_PROMPT_:
Every entry below should be printed again exactly as it reads.

####

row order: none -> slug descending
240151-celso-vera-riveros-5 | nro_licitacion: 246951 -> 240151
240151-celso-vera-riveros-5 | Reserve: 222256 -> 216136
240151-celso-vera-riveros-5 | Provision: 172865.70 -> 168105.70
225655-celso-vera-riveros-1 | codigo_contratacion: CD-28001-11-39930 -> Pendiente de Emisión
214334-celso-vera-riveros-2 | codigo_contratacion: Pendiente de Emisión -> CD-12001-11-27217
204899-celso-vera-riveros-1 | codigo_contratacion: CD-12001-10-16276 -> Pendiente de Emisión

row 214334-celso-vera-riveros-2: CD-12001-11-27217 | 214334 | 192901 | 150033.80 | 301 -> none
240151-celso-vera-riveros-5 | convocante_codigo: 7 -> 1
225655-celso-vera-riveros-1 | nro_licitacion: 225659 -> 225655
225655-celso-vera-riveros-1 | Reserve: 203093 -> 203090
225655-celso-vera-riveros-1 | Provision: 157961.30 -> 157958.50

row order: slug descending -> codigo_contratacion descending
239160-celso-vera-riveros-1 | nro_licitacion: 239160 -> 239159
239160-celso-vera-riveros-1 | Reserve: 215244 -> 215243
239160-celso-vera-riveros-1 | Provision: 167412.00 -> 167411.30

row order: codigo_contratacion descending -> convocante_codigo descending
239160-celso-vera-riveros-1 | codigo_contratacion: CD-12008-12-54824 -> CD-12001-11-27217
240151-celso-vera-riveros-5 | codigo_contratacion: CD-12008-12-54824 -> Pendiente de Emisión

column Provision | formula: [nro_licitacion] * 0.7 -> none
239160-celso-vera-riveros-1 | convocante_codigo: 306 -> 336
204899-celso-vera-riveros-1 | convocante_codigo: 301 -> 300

####

_RESPONSE TO THE EXERCISE_:
row order: none -> slug descending
240151-celso-vera-riveros-5 | nro_licitacion: 246951 -> 240151
240151-celso-vera-riveros-5 | Reserve: 222256 -> 216136
240151-celso-vera-riveros-5 | Provision: 172865.70 -> 168105.70
225655-celso-vera-riveros-1 | codigo_contratacion: CD-28001-11-39930 -> Pendiente de Emisión
214334-celso-vera-riveros-2 | codigo_contratacion: Pendiente de Emisión -> CD-12001-11-27217
204899-celso-vera-riveros-1 | codigo_contratacion: CD-12001-10-16276 -> Pendiente de Emisión

row 214334-celso-vera-riveros-2: CD-12001-11-27217 | 214334 | 192901 | 150033.80 | 301 -> none
240151-celso-vera-riveros-5 | convocante_codigo: 7 -> 1
225655-celso-vera-riveros-1 | nro_licitacion: 225659 -> 225655
225655-celso-vera-riveros-1 | Reserve: 203093 -> 203090
225655-celso-vera-riveros-1 | Provision: 157961.30 -> 157958.50

row order: slug descending -> codigo_contratacion descending
239160-celso-vera-riveros-1 | nro_licitacion: 239160 -> 239159
239160-celso-vera-riveros-1 | Reserve: 215244 -> 215243
239160-celso-vera-riveros-1 | Provision: 167412.00 -> 167411.30

row order: codigo_contratacion descending -> convocante_codigo descending
239160-celso-vera-riveros-1 | codigo_contratacion: CD-12008-12-54824 -> CD-12001-11-27217
240151-celso-vera-riveros-5 | codigo_contratacion: CD-12008-12-54824 -> Pendiente de Emisión

column Provision | formula: [nro_licitacion] * 0.7 -> none
239160-celso-vera-riveros-1 | convocante_codigo: 306 -> 336
204899-celso-vera-riveros-1 | convocante_codigo: 301 -> 300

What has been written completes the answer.